Revision tracking records:

....

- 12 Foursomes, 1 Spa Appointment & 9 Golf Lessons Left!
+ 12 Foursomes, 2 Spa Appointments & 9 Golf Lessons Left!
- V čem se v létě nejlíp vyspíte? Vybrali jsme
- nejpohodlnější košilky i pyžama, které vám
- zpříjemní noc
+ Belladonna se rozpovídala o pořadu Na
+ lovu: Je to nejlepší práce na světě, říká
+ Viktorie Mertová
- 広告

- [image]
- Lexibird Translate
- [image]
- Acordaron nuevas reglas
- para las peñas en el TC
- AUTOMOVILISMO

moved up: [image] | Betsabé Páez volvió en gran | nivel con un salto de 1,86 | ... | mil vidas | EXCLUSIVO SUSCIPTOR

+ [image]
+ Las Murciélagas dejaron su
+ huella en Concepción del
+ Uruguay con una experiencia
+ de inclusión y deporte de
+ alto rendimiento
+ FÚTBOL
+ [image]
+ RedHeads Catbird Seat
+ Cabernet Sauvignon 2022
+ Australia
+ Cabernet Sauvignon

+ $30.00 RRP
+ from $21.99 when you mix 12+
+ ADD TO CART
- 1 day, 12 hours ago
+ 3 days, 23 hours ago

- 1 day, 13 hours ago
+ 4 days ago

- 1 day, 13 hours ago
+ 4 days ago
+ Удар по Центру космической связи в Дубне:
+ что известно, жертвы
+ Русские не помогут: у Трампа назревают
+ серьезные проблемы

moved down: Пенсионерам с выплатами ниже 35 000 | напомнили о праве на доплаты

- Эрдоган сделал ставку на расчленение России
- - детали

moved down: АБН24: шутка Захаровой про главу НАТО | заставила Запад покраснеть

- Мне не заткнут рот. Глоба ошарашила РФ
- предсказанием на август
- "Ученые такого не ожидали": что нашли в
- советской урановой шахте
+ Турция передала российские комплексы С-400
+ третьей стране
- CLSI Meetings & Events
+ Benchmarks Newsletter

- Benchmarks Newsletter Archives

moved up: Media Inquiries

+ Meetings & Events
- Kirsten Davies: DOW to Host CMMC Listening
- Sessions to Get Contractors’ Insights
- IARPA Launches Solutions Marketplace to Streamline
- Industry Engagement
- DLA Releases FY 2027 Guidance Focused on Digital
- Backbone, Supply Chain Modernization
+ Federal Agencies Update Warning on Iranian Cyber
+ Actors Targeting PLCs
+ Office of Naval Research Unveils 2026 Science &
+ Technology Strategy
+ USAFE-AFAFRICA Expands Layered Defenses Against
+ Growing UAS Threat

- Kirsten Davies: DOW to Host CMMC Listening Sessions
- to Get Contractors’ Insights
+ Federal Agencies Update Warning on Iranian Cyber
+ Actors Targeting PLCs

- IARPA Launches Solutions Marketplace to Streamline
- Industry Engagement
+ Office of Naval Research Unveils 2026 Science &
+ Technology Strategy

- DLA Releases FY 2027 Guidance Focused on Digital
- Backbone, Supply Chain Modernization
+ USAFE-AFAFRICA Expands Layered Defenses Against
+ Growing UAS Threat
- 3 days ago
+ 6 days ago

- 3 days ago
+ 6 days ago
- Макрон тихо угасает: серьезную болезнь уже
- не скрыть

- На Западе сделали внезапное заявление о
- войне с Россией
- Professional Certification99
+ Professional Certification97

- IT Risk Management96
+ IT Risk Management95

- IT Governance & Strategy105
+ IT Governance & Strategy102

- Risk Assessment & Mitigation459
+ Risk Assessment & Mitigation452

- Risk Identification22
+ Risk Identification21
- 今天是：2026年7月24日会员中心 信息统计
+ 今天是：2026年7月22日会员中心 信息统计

....

> [What is needed] Without omitting anything, reproduce the whole of the data.

> [Written solution]
- 12 Foursomes, 1 Spa Appointment & 9 Golf Lessons Left!
+ 12 Foursomes, 2 Spa Appointments & 9 Golf Lessons Left!
- V čem se v létě nejlíp vyspíte? Vybrali jsme
- nejpohodlnější košilky i pyžama, které vám
- zpříjemní noc
+ Belladonna se rozpovídala o pořadu Na
+ lovu: Je to nejlepší práce na světě, říká
+ Viktorie Mertová
- 広告

- [image]
- Lexibird Translate
- [image]
- Acordaron nuevas reglas
- para las peñas en el TC
- AUTOMOVILISMO

moved up: [image] | Betsabé Páez volvió en gran | nivel con un salto de 1,86 | ... | mil vidas | EXCLUSIVO SUSCIPTOR

+ [image]
+ Las Murciélagas dejaron su
+ huella en Concepción del
+ Uruguay con una experiencia
+ de inclusión y deporte de
+ alto rendimiento
+ FÚTBOL
+ [image]
+ RedHeads Catbird Seat
+ Cabernet Sauvignon 2022
+ Australia
+ Cabernet Sauvignon

+ $30.00 RRP
+ from $21.99 when you mix 12+
+ ADD TO CART
- 1 day, 12 hours ago
+ 3 days, 23 hours ago

- 1 day, 13 hours ago
+ 4 days ago

- 1 day, 13 hours ago
+ 4 days ago
+ Удар по Центру космической связи в Дубне:
+ что известно, жертвы
+ Русские не помогут: у Трампа назревают
+ серьезные проблемы

moved down: Пенсионерам с выплатами ниже 35 000 | напомнили о праве на доплаты

- Эрдоган сделал ставку на расчленение России
- - детали

moved down: АБН24: шутка Захаровой про главу НАТО | заставила Запад покраснеть

- Мне не заткнут рот. Глоба ошарашила РФ
- предсказанием на август
- "Ученые такого не ожидали": что нашли в
- советской урановой шахте
+ Турция передала российские комплексы С-400
+ третьей стране
- CLSI Meetings & Events
+ Benchmarks Newsletter

- Benchmarks Newsletter Archives

moved up: Media Inquiries

+ Meetings & Events
- Kirsten Davies: DOW to Host CMMC Listening
- Sessions to Get Contractors’ Insights
- IARPA Launches Solutions Marketplace to Streamline
- Industry Engagement
- DLA Releases FY 2027 Guidance Focused on Digital
- Backbone, Supply Chain Modernization
+ Federal Agencies Update Warning on Iranian Cyber
+ Actors Targeting PLCs
+ Office of Naval Research Unveils 2026 Science &
+ Technology Strategy
+ USAFE-AFAFRICA Expands Layered Defenses Against
+ Growing UAS Threat

- Kirsten Davies: DOW to Host CMMC Listening Sessions
- to Get Contractors’ Insights
+ Federal Agencies Update Warning on Iranian Cyber
+ Actors Targeting PLCs

- IARPA Launches Solutions Marketplace to Streamline
- Industry Engagement
+ Office of Naval Research Unveils 2026 Science &
+ Technology Strategy

- DLA Releases FY 2027 Guidance Focused on Digital
- Backbone, Supply Chain Modernization
+ USAFE-AFAFRICA Expands Layered Defenses Against
+ Growing UAS Threat
- 3 days ago
+ 6 days ago

- 3 days ago
+ 6 days ago
- Макрон тихо угасает: серьезную болезнь уже
- не скрыть

- На Западе сделали внезапное заявление о
- войне с Россией
- Professional Certification99
+ Professional Certification97

- IT Risk Management96
+ IT Risk Management95

- IT Governance & Strategy105
+ IT Governance & Strategy102

- Risk Assessment & Mitigation459
+ Risk Assessment & Mitigation452

- Risk Identification22
+ Risk Identification21
- 今天是：2026年7月24日会员中心 信息统计
+ 今天是：2026年7月22日会员中心 信息统计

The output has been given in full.